= Data shown =
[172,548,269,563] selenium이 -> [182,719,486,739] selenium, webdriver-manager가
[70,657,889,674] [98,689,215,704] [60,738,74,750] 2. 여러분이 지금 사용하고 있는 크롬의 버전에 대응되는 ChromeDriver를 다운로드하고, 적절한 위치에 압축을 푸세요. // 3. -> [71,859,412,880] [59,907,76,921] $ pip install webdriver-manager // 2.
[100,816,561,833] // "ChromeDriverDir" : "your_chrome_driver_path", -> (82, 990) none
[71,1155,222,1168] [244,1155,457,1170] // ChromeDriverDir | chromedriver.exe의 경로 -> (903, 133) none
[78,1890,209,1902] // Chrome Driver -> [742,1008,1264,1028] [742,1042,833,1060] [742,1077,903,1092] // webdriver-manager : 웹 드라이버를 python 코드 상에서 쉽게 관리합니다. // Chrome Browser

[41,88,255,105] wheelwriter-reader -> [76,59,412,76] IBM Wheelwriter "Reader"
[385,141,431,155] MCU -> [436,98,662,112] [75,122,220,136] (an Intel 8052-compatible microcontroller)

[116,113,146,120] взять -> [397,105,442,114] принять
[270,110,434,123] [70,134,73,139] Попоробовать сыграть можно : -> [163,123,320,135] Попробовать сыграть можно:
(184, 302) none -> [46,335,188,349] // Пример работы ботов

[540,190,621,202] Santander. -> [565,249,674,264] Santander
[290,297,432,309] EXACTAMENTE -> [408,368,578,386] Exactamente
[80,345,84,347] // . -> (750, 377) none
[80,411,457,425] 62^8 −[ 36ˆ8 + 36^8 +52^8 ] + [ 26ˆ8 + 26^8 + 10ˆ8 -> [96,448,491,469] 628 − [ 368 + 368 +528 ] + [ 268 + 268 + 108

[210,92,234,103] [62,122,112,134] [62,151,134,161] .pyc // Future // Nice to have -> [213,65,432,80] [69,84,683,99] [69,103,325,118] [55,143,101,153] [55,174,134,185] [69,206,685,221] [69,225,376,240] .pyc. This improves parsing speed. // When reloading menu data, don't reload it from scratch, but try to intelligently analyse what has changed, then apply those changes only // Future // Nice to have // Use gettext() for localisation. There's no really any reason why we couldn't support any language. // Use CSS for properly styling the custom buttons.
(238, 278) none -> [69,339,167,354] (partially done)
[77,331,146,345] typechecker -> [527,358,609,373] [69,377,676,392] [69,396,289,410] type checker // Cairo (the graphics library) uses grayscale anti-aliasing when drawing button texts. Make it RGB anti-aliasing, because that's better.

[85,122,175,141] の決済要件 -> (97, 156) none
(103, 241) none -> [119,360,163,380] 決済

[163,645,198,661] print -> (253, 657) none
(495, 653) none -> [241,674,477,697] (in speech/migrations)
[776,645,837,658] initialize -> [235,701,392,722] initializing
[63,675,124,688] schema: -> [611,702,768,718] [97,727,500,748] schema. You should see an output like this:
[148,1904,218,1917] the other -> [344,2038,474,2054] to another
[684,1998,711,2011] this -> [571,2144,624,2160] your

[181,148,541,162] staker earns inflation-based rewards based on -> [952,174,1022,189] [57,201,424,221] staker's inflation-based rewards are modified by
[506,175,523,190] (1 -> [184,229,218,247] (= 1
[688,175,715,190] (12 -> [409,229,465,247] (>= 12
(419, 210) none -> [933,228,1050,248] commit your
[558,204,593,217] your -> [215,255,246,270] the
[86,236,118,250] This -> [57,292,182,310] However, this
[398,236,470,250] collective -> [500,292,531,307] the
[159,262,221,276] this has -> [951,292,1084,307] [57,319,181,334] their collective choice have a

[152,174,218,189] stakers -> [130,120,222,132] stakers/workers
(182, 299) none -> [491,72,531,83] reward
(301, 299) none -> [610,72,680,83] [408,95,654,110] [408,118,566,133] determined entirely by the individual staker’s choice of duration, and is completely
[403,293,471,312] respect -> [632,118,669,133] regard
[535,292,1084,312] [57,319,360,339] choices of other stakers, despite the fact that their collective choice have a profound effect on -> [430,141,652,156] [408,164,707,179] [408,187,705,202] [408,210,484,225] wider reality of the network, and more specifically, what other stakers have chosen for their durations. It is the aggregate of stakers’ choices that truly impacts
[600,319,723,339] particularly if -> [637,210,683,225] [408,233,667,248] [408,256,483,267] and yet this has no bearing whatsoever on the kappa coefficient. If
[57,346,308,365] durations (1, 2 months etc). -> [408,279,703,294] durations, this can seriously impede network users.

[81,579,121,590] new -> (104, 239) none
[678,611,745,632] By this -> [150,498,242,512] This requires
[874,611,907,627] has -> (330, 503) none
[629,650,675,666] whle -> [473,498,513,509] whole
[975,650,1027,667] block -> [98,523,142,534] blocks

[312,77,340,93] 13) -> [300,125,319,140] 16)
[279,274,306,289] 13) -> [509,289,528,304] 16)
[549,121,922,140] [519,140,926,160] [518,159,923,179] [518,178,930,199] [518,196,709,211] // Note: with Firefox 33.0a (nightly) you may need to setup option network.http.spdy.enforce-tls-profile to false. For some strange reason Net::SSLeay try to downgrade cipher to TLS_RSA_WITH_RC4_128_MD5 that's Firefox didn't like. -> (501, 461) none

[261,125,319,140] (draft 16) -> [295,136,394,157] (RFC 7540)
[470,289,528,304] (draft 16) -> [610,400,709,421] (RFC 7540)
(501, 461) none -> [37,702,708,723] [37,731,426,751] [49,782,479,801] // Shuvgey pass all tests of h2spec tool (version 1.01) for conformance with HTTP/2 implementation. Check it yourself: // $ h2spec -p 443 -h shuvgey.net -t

= What to produce =
Exactly reproduce every line of the data above.

= Expected answer =
[172,548,269,563] selenium이 -> [182,719,486,739] selenium, webdriver-manager가
[70,657,889,674] [98,689,215,704] [60,738,74,750] 2. 여러분이 지금 사용하고 있는 크롬의 버전에 대응되는 ChromeDriver를 다운로드하고, 적절한 위치에 압축을 푸세요. // 3. -> [71,859,412,880] [59,907,76,921] $ pip install webdriver-manager // 2.
[100,816,561,833] // "ChromeDriverDir" : "your_chrome_driver_path", -> (82, 990) none
[71,1155,222,1168] [244,1155,457,1170] // ChromeDriverDir | chromedriver.exe의 경로 -> (903, 133) none
[78,1890,209,1902] // Chrome Driver -> [742,1008,1264,1028] [742,1042,833,1060] [742,1077,903,1092] // webdriver-manager : 웹 드라이버를 python 코드 상에서 쉽게 관리합니다. // Chrome Browser

[41,88,255,105] wheelwriter-reader -> [76,59,412,76] IBM Wheelwriter "Reader"
[385,141,431,155] MCU -> [436,98,662,112] [75,122,220,136] (an Intel 8052-compatible microcontroller)

[116,113,146,120] взять -> [397,105,442,114] принять
[270,110,434,123] [70,134,73,139] Попоробовать сыграть можно : -> [163,123,320,135] Попробовать сыграть можно:
(184, 302) none -> [46,335,188,349] // Пример работы ботов

[540,190,621,202] Santander. -> [565,249,674,264] Santander
[290,297,432,309] EXACTAMENTE -> [408,368,578,386] Exactamente
[80,345,84,347] // . -> (750, 377) none
[80,411,457,425] 62^8 −[ 36ˆ8 + 36^8 +52^8 ] + [ 26ˆ8 + 26^8 + 10ˆ8 -> [96,448,491,469] 628 − [ 368 + 368 +528 ] + [ 268 + 268 + 108

[210,92,234,103] [62,122,112,134] [62,151,134,161] .pyc // Future // Nice to have -> [213,65,432,80] [69,84,683,99] [69,103,325,118] [55,143,101,153] [55,174,134,185] [69,206,685,221] [69,225,376,240] .pyc. This improves parsing speed. // When reloading menu data, don't reload it from scratch, but try to intelligently analyse what has changed, then apply those changes only // Future // Nice to have // Use gettext() for localisation. There's no really any reason why we couldn't support any language. // Use CSS for properly styling the custom buttons.
(238, 278) none -> [69,339,167,354] (partially done)
[77,331,146,345] typechecker -> [527,358,609,373] [69,377,676,392] [69,396,289,410] type checker // Cairo (the graphics library) uses grayscale anti-aliasing when drawing button texts. Make it RGB anti-aliasing, because that's better.

[85,122,175,141] の決済要件 -> (97, 156) none
(103, 241) none -> [119,360,163,380] 決済

[163,645,198,661] print -> (253, 657) none
(495, 653) none -> [241,674,477,697] (in speech/migrations)
[776,645,837,658] initialize -> [235,701,392,722] initializing
[63,675,124,688] schema: -> [611,702,768,718] [97,727,500,748] schema. You should see an output like this:
[148,1904,218,1917] the other -> [344,2038,474,2054] to another
[684,1998,711,2011] this -> [571,2144,624,2160] your

[181,148,541,162] staker earns inflation-based rewards based on -> [952,174,1022,189] [57,201,424,221] staker's inflation-based rewards are modified by
[506,175,523,190] (1 -> [184,229,218,247] (= 1
[688,175,715,190] (12 -> [409,229,465,247] (>= 12
(419, 210) none -> [933,228,1050,248] commit your
[558,204,593,217] your -> [215,255,246,270] the
[86,236,118,250] This -> [57,292,182,310] However, this
[398,236,470,250] collective -> [500,292,531,307] the
[159,262,221,276] this has -> [951,292,1084,307] [57,319,181,334] their collective choice have a

[152,174,218,189] stakers -> [130,120,222,132] stakers/workers
(182, 299) none -> [491,72,531,83] reward
(301, 299) none -> [610,72,680,83] [408,95,654,110] [408,118,566,133] determined entirely by the individual staker’s choice of duration, and is completely
[403,293,471,312] respect -> [632,118,669,133] regard
[535,292,1084,312] [57,319,360,339] choices of other stakers, despite the fact that their collective choice have a profound effect on -> [430,141,652,156] [408,164,707,179] [408,187,705,202] [408,210,484,225] wider reality of the network, and more specifically, what other stakers have chosen for their durations. It is the aggregate of stakers’ choices that truly impacts
[600,319,723,339] particularly if -> [637,210,683,225] [408,233,667,248] [408,256,483,267] and yet this has no bearing whatsoever on the kappa coefficient. If
[57,346,308,365] durations (1, 2 months etc). -> [408,279,703,294] durations, this can seriously impede network users.

[81,579,121,590] new -> (104, 239) none
[678,611,745,632] By this -> [150,498,242,512] This requires
[874,611,907,627] has -> (330, 503) none
[629,650,675,666] whle -> [473,498,513,509] whole
[975,650,1027,667] block -> [98,523,142,534] blocks

[312,77,340,93] 13) -> [300,125,319,140] 16)
[279,274,306,289] 13) -> [509,289,528,304] 16)
[549,121,922,140] [519,140,926,160] [518,159,923,179] [518,178,930,199] [518,196,709,211] // Note: with Firefox 33.0a (nightly) you may need to setup option network.http.spdy.enforce-tls-profile to false. For some strange reason Net::SSLeay try to downgrade cipher to TLS_RSA_WITH_RC4_128_MD5 that's Firefox didn't like. -> (501, 461) none

[261,125,319,140] (draft 16) -> [295,136,394,157] (RFC 7540)
[470,289,528,304] (draft 16) -> [610,400,709,421] (RFC 7540)
(501, 461) none -> [37,702,708,723] [37,731,426,751] [49,782,479,801] // Shuvgey pass all tests of h2spec tool (version 1.01) for conformance with HTTP/2 implementation. Check it yourself: // $ h2spec -p 443 -h shuvgey.net -t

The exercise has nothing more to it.